Cross-Training with Beginners Running Program

by Derek
(TX, USA)




cross-training with beginners running program

I have just started the Beginners Running Program 3. I'm taking an exercise class at my local college in addition to the running program.

The days between my running days (M-W-F), I am doing a program that includes 45 minutes on an elliptical cross-trainer and a series of weight training exercises (T-Th-S).

Do you think these two training regimens are in conflict with each other?

Thanks

Answer by Dominique:

Hi,
Thanks for your question about cross-training and your beginners running program.

In principle, I don't think there is anything wrong with the approach you are taking. It is great to see you are exercising 6 days a week, which is more than I'd say 99% of the population is doing!

Let's cover off on a few things with regards to cross-training and strength training, as follows:

1. Benefits of cross-training
2. Benefits of strength training
3. Balancing out your exercise routine


The Benefits of Cross-Training




cross-training with beginners running program
Cross-training, like what you are doing with the elliptical, can be incredibly beneficial. It helps reduce the risk of overuse injuries. When you only run, you continuously strain the same muscles, joints, and ligaments. By adding variety through elliptical training, you give those running-specific muscles a break while still getting a good cardiovascular workout.

Different exercises work different muscle groups. Running, the elliptical, a stationary bike, they all have a heavy focus on your legs. But in slightly different ways, which leads to more balanced muscle developemnt, making you a stronger, more well-rounded athlete. When multiple muscle groups are strong, your overall performance improves, and your risk of injury decreases.

I also refer to my Cross-Training for Runners page for more information.

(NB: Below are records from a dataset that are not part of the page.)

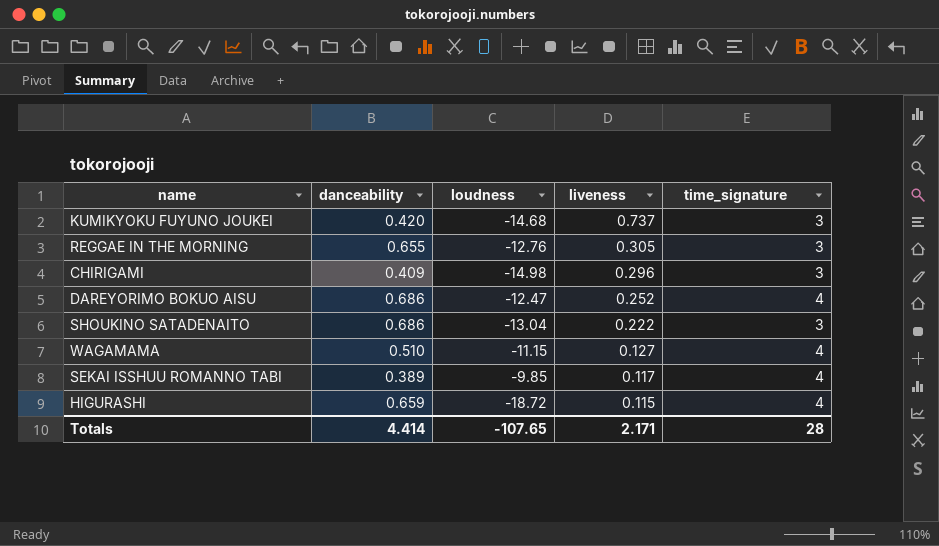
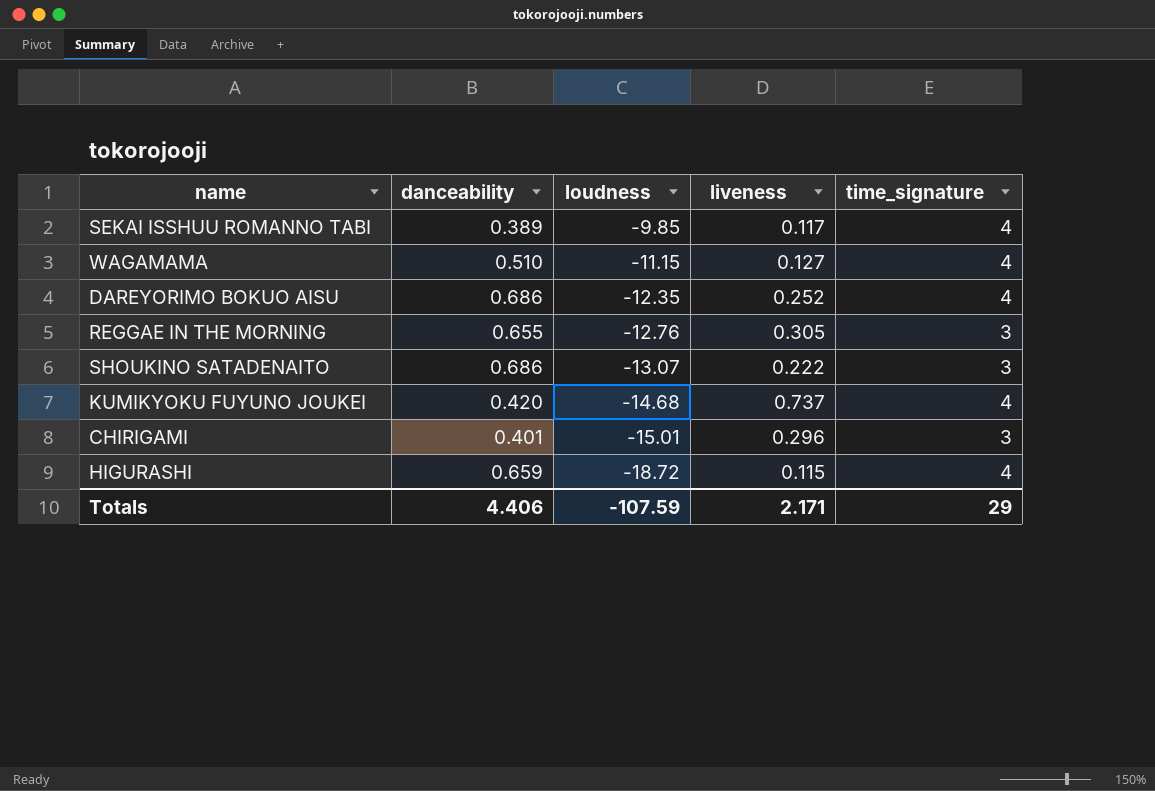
row order: liveness descending -> loudness descending
DAREYORIMO BOKUO AISU | loudness: -12.47 -> -12.35
SHOUKINO SATADENAITO | loudness: -13.04 -> -13.07
KUMIKYOKU FUYUNO JOUKEI | time_signature: 3 -> 4
CHIRIGAMI | danceability: 0.409 -> 0.401
CHIRIGAMI | loudness: -14.98 -> -15.01
Totals | danceability: 4.414 -> 4.406
Totals | loudness: -107.65 -> -107.59
Totals | time_signature: 28 -> 29

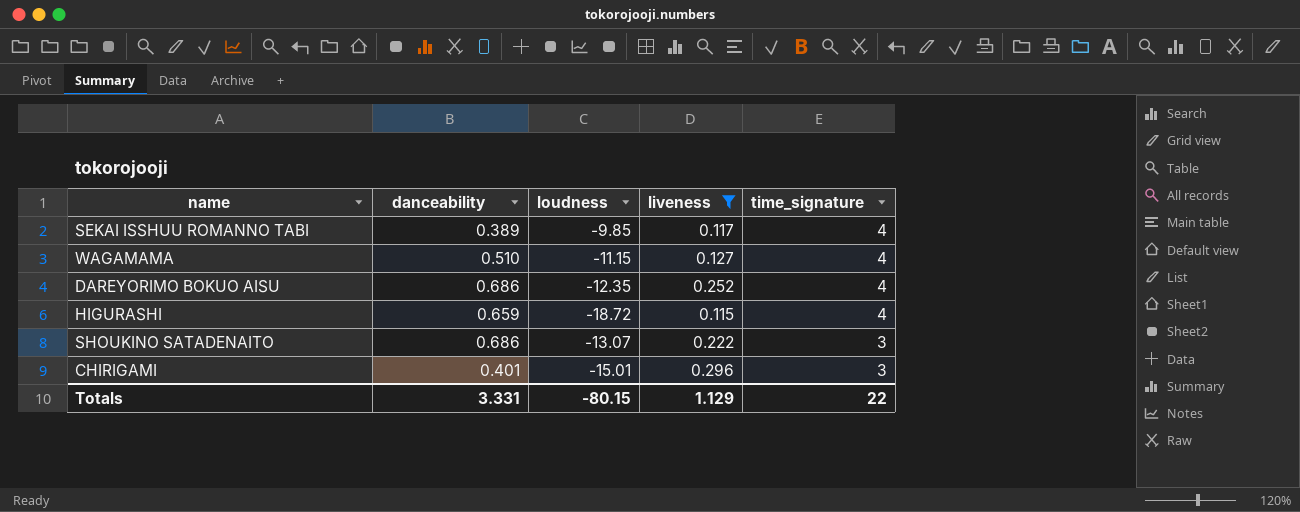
filter: none -> liveness <= 0.296
row order: loudness descending -> time_signature descending
Totals | danceability: 4.406 -> 3.331
Totals | loudness: -107.59 -> -80.15
Totals | liveness: 2.171 -> 1.129
Totals | time_signature: 29 -> 22

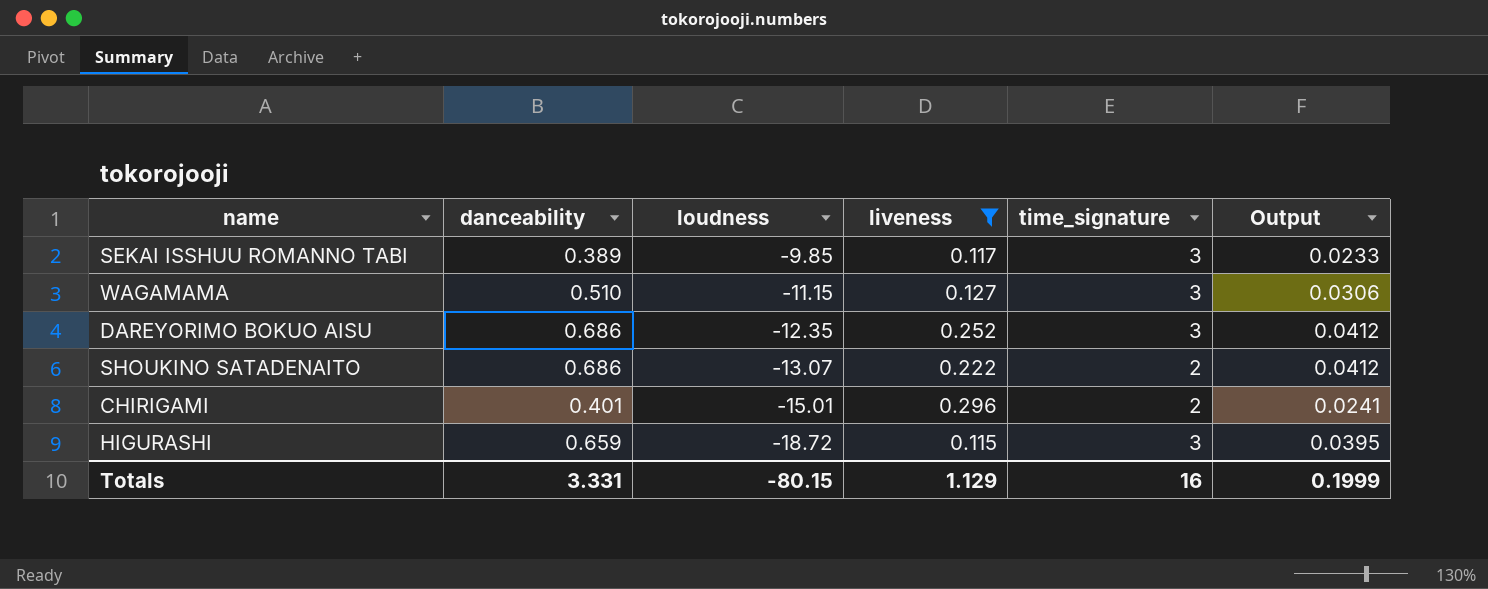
row order: time_signature descending -> loudness descending
column Output | formula: none -> [danceability] * 0.06
SEKAI ISSHUU ROMANNO TABI | time_signature: 4 -> 3
WAGAMAMA | time_signature: 4 -> 3
DAREYORIMO BOKUO AISU | time_signature: 4 -> 3
SHOUKINO SATADENAITO | time_signature: 3 -> 2
CHIRIGAMI | time_signature: 3 -> 2
HIGURASHI | time_signature: 4 -> 3
Totals | time_signature: 22 -> 16

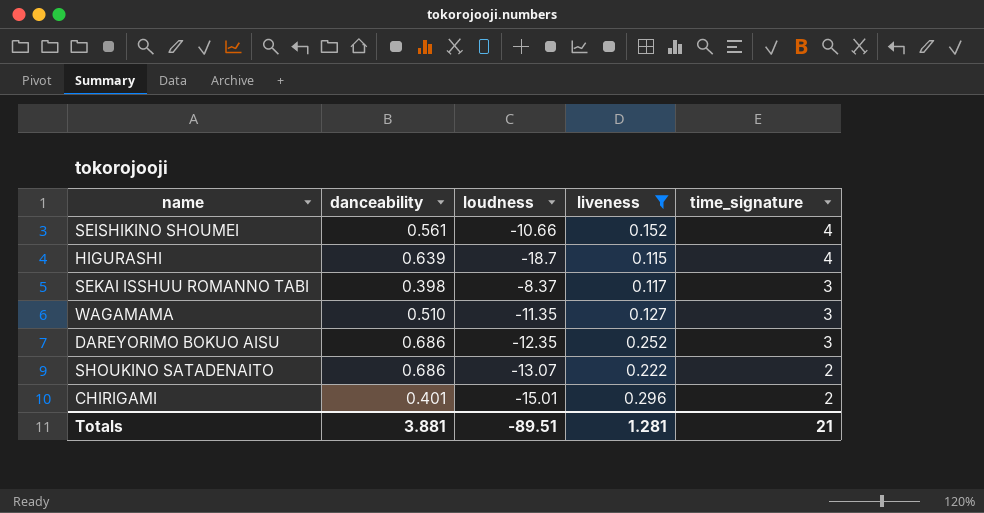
row order: loudness descending -> time_signature descending
column Output | formula: [danceability] * 0.06 -> none
row SEISHIKINO SHOUMEI: none -> 0.561 | -10.66 | 0.152 | 4
HIGURASHI | danceability: 0.659 -> 0.639
HIGURASHI | loudness: -18.72 -> -18.7
HIGURASHI | time_signature: 3 -> 4
SEKAI ISSHUU ROMANNO TABI | danceability: 0.389 -> 0.398
SEKAI ISSHUU ROMANNO TABI | loudness: -9.85 -> -8.37
WAGAMAMA | loudness: -11.15 -> -11.35
Totals | danceability: 3.331 -> 3.881
Totals | loudness: -80.15 -> -89.51
Totals | liveness: 1.129 -> 1.281
Totals | time_signature: 16 -> 21

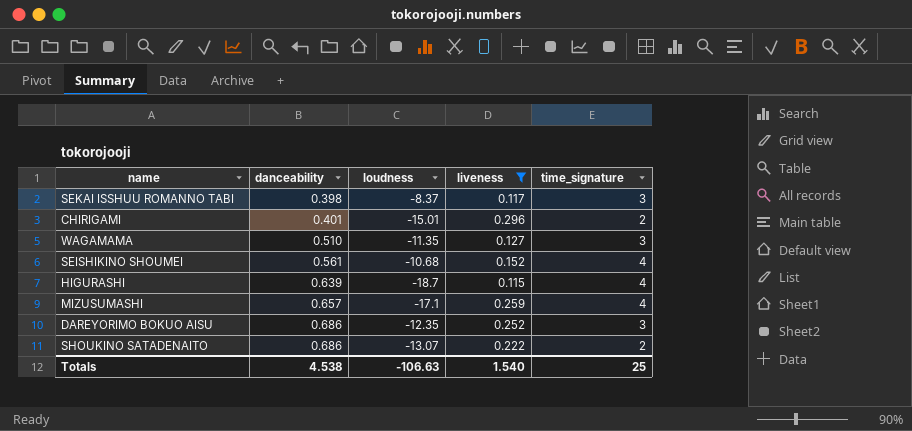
row order: time_signature descending -> danceability ascending
SEISHIKINO SHOUMEI | loudness: -10.66 -> -10.68
row MIZUSUMASHI: none -> 0.657 | -17.1 | 0.259 | 4
Totals | danceability: 3.881 -> 4.538
Totals | loudness: -89.51 -> -106.63
Totals | liveness: 1.281 -> 1.540
Totals | time_signature: 21 -> 25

The Benefits of Strength Training




cross-training with beginners running program
When you have been around this website and my newsletter you'll know that I am a pretty big fan of strength training. Lifting weights or performing bodyweight exercises can be great resilience builders. Simply put: lifting weights get you stronger and that means less injury risk. Strong muscles also help stabilize your joints, which is crucial for preventing injuries, particularly in the knees and ankles which are heavily used in running. Additionally, strength training helps maintain bone density. Strong bones contribute to a strong, supportive structure for your body, reducing the risk of fractures and osteoporosis.

When you do strength training, like with running or any other form of exercise, the way to keep on improving is to keep on challenging yourself. Increase the weight as you get stronger. Lifting heavy weights is challenging, but very beneficial and rewarding.

Also check out my Strength Training for Runners page.

Balancing Out Your Exercise Routine




cross-training with beginners running program
Training six days a week is great. You asked if the approaches are in conflict with each other. I don't think so. There are great benefits to cross-training and strength training as described. You just need to make sure that you are not overdoing it. When you find yourself getting worn out / tired due to your exercise or when you are experiencing pains you normally don't have, then I'd suggest you take an extra rest day.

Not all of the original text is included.